Über allen Sorgen und Freuden, die ihm seine eigenen Sprößlinge bereiteten, vergaß Sir Thomas die Kinder seiner armen Schwägerin nicht. Er unterstützte sie großzügig bei der Erziehung und Versorgung ihrer Söhne, sobald diese alt genug waren, einen Beruf zu wählen. Obwohl Fanny von ihrer eigenen Familie fast völlig abgeschnitten war, empfand sie jedesmal tiefste Befriedigung, wenn sie von der Güte ihres Onkels gegenüber ihren Brüdern oder von einer günstigen Wendung in deren Leben hörte. Ein Mal, ein einziges Mal in all den Jahren, ward ihr das Glück zuteil, mit William zusammenzukommen. Die übrigen bekam sie nie zu Gesicht; niemandem schien es in den Sinn zu kommen, daß sie einmal die Ihrigen besuchen könnte, und daheim schien niemand nach ihr zu verlangen. Doch William, der sich bald nach ihrer Übersiedlung entschlossen hatte, zur See zu gehen, wurde eingeladen, eine Woche bei seiner Schwester zu verbringen, ehe er seinen Dienst antrat. Man kann sich die Zärtlichkeit des Wiedersehens, die Seligkeit des Beisammenseins, die Stunden übermütiger Fröhlichkeit und die Augenblicke ernsthafter Beratung, die es mit sich brachte, lebhaft ausmalen – die zuversichtliche Zukunftsfreude und strahlende Laune des Bruders bis zum letzten Augenblick und den Schmerz der Schwester, als er endgültig gegangen war. Zum Glück fiel der Besuch in die Weihnachtsferien, so daß sie sich wenigstens bei ihrem Vetter Edmund Trost holen konnte; und er erzählte ihr so bezaubernd von Williams künftigen Taten und Ehren, daß sie nach und nach einzusehen begann, daß die Trennung auch ihre guten Seiten haben könnte. Edmunds Freundschaft versagte nie. Auch als er Eton verließ, um nach Oxford zu gehen, änderte sich nichts an seiner Zuneigung, und er fand eher noch häufiger Gelegenheit, sie zu beweisen. Ohne je zu betonen, daß er mehr für sie tat als die übrigen Familienmitglieder, oder zu befürchten, daß er zuviel tun könnte, trat er stets treulich und mit großer Feinfühligkeit für Fanny ein. Er bemühte sich, die anderen von ihren wertvollen Eigenschaften zu überzeugen und gleichzeitig Fannys Schüchternheit zu überwinden, die das Zutagetreten dieser guten Eigenschaften erschwerte. Ihm verdankte sie Rat, Trost und Ermutigung.

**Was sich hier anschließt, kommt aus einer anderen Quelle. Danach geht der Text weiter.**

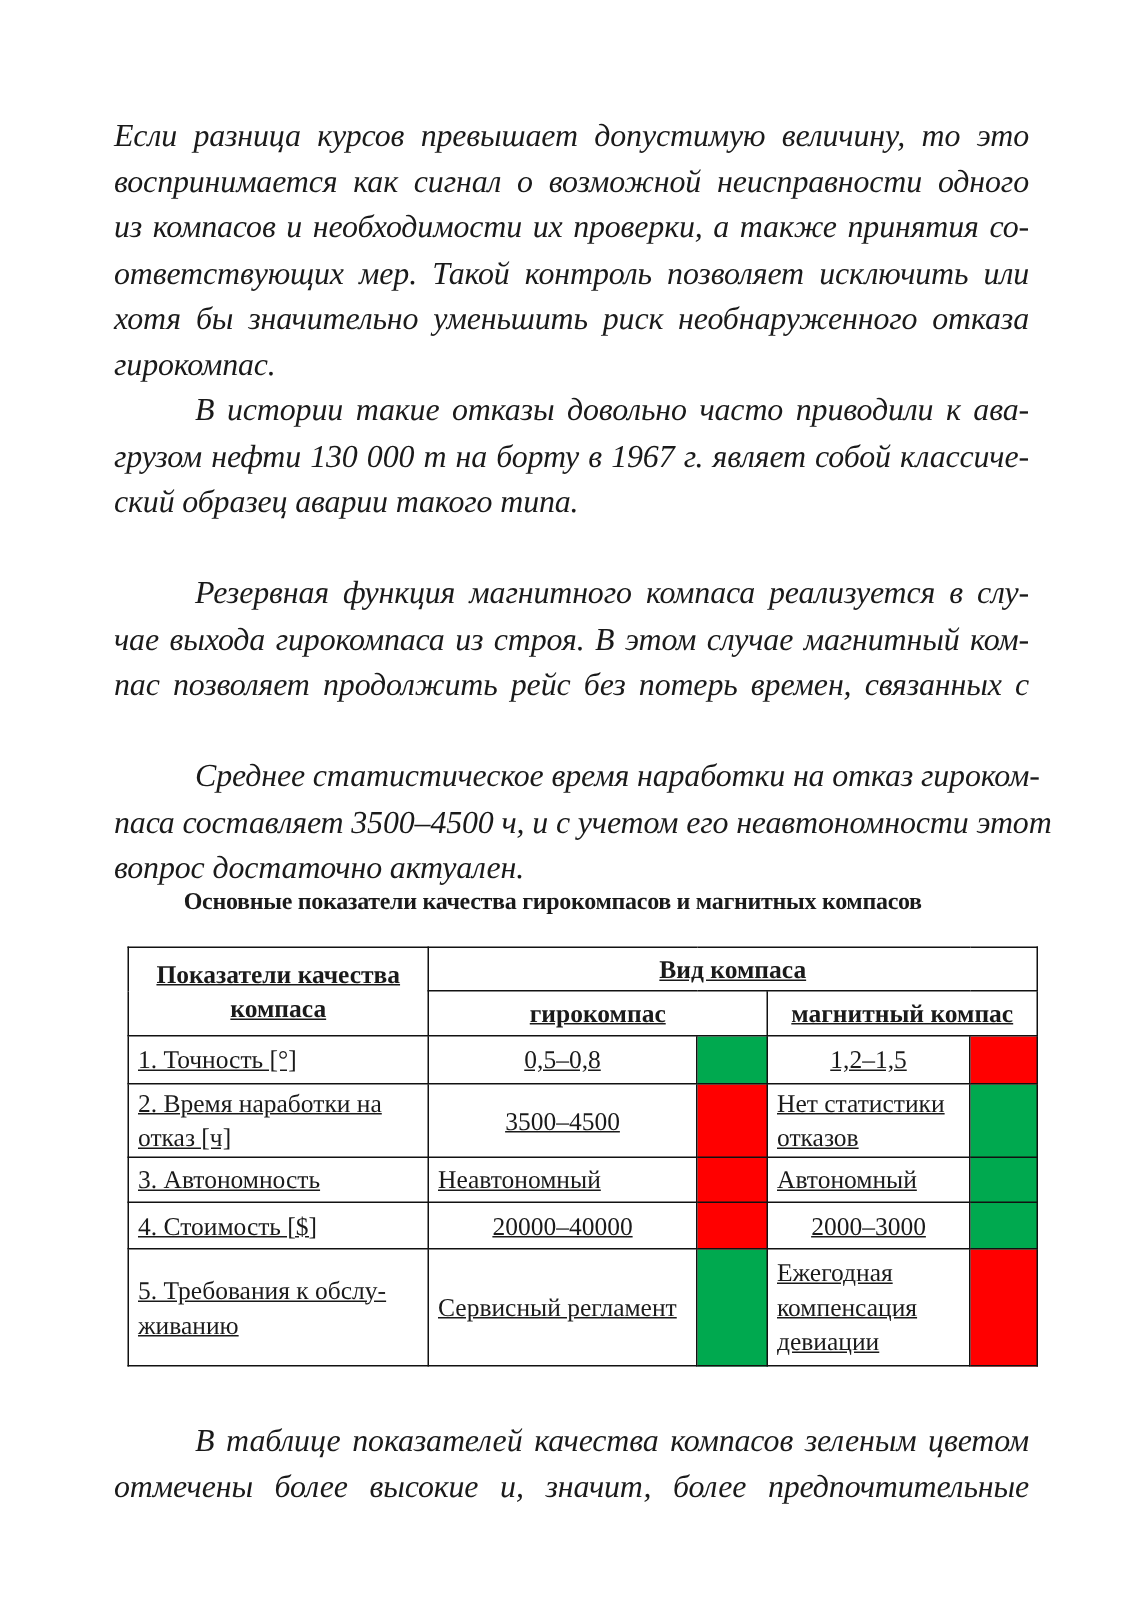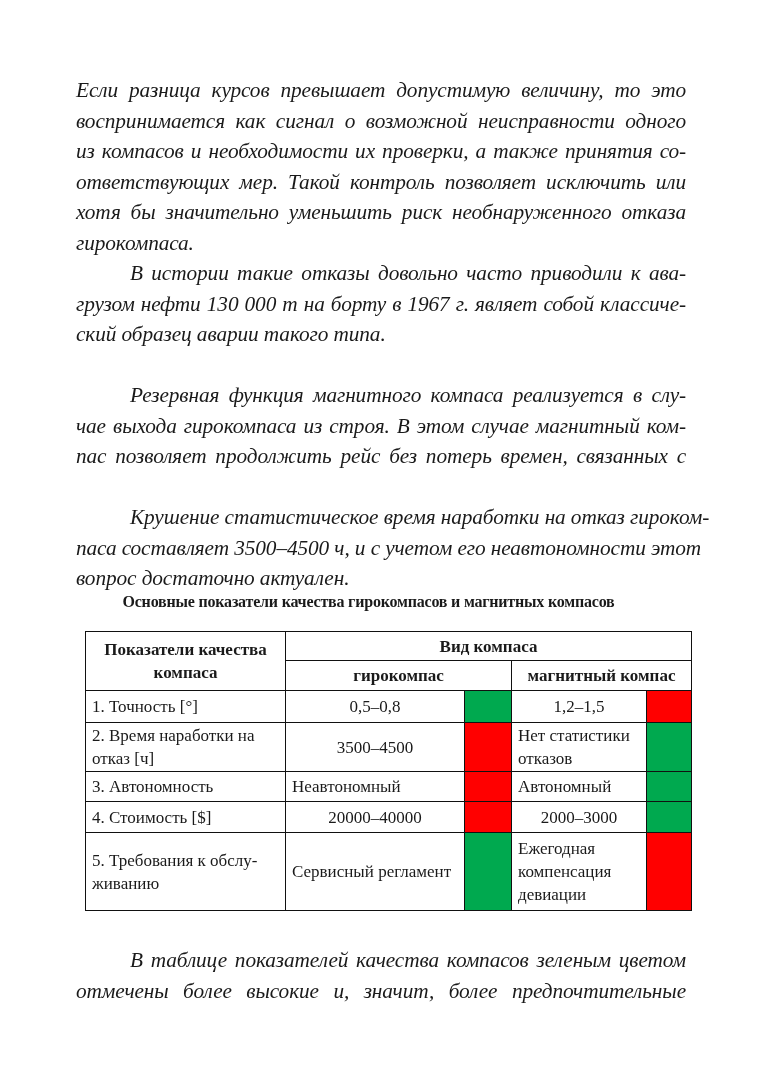--- a/index.html
+++ b/index.html
@@ -33,7 +33,7 @@
     <span class="ln">из компасов и необходимости их проверки, а также принятия со-</span>
     <span class="ln">ответствующих мер. Такой контроль позволяет исключить или</span>
     <span class="ln">хотя бы значительно уменьшить риск необнаруженного отказа</span>
-    <span class="ln last">гирокомпаса.</span>
+    <span class="ln last">гирокомпас.</span>
   </p>
 
   <p class="para" style="top:258px">

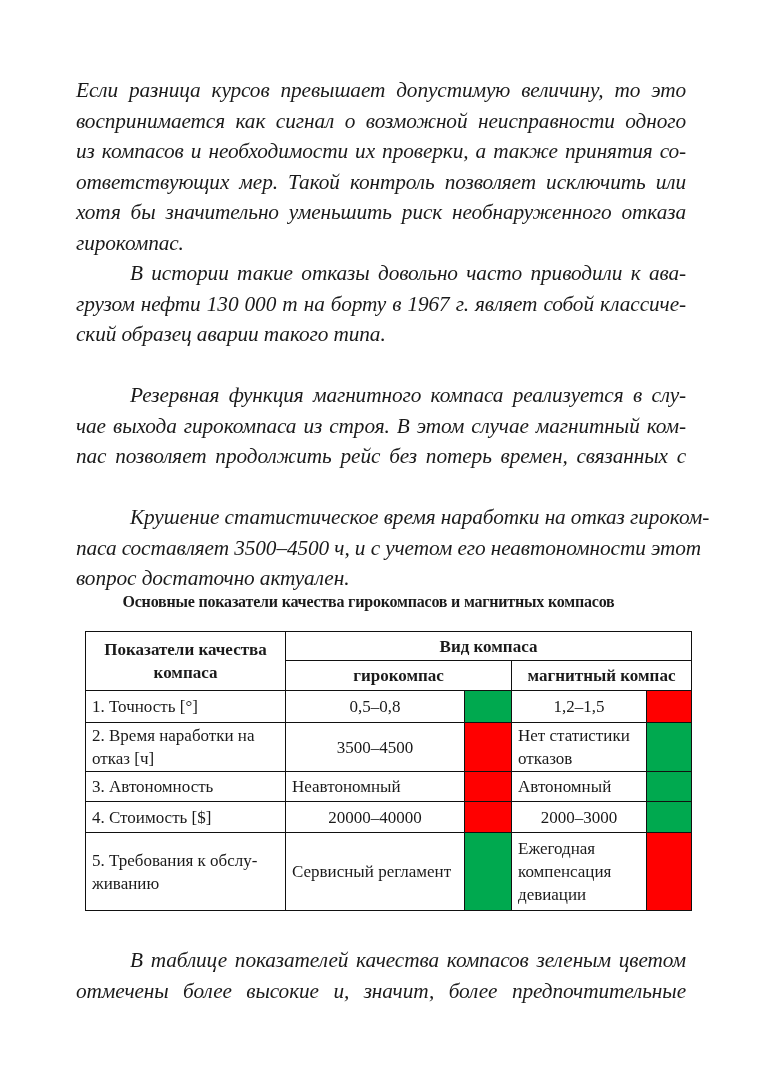--- a/index.html
+++ b/index.html
@@ -49,7 +49,7 @@
   </p>
 
   <p class="para" style="top:502px">
-    <span class="ln ind">Крушение статистическое время наработки на отказ гироком-</span>
+    <span class="ln ind">Среднее статистическое время наработки на отказ гироком-</span>
     <span class="ln">паса составляет 3500–4500 ч, и с учетом его неавтономности этот</span>
     <span class="ln last">вопрос достаточно актуален.</span>
   </p>

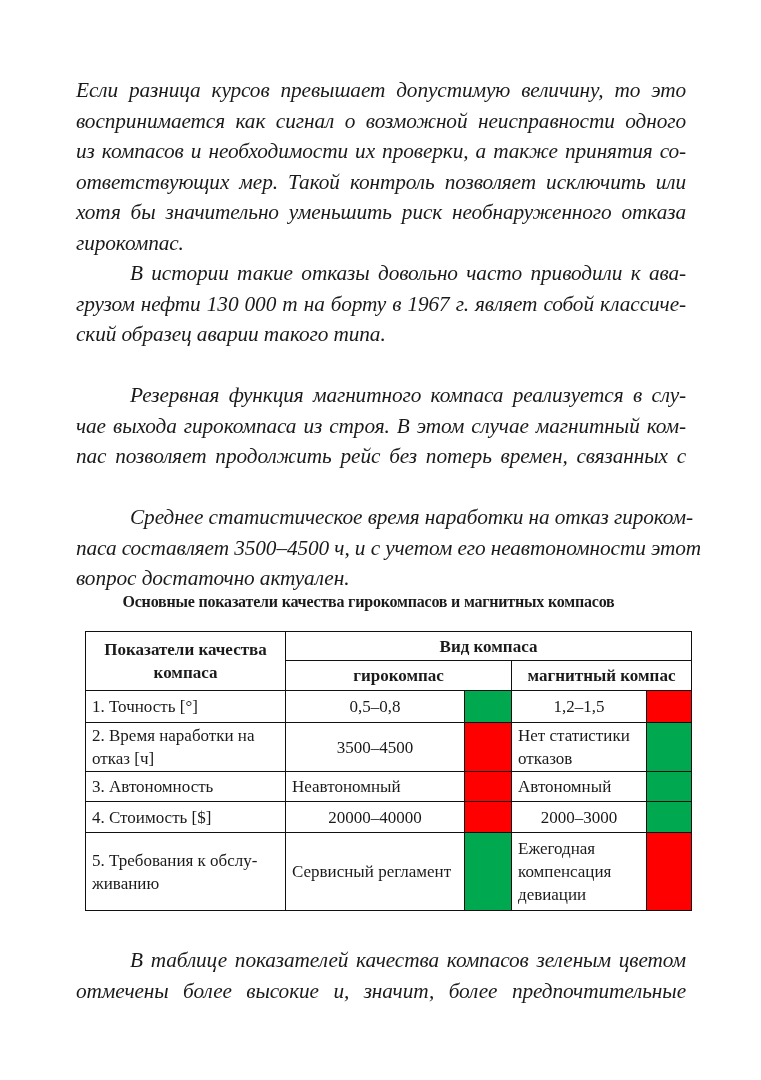--- a/index.html
+++ b/index.html
@@ -15,7 +15,7 @@
              font-weight: bold; font-size: 16px; letter-spacing: -0.2px; }
   table.q { position: absolute; left: 85px; top: 631px; border-collapse: collapse;
             font-size: 17px; line-height: 23px; }
-  table.q td { border: 1.5px solid #111; padding: 0 6px; vertical-align: middle; }
+  table.q td { border: 1.5px solid #111; padding: 0 6px; vertical-align: middle; text-decoration: underline; }
   table.q .hdr { font-weight: bold; text-align: center; }
   .c-green { background: #00a94f; }
   .c-red { background: #ff0000; }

Da sie von allen anderen zurückgesetzt wurde, reichte seine Unterstützung allein nicht aus, sie in die erste Reihe zu stellen, doch ansonsten waren seine Bemühungen von unschätzbarem Wert für die Ausbildung ihres Geistes. Er wußte, daß sie klug war und eine rasche Auffassung sowie Vernunft und Feingefühl besaß. Allein ihre Leseleidenschaft mußte, unter der richtigen Leitung, zu wahrer Bildung führen. Miss Lee lehrte sie Französisch und hörte ihr die tägliche Geschichtslektion ab, doch Edmund wies sie auf die Bücher hin, die ihre Mußestunden verzauberten; er bestärkte sie in ihrem Geschmack und gab ihr ein sicheres Urteil. Erst durch ihn wurde das Lesen zur nützlichen Beschäftigung, weil er mit ihr über das Gelesene sprach und die Schönheiten eines Buches ins rechte Licht setzte. Zum Dank dafür liebte sie ihn mehr als jeden anderen Menschen auf Erden, William ausgenommen. Ihr Herz war zwischen beiden geteilt.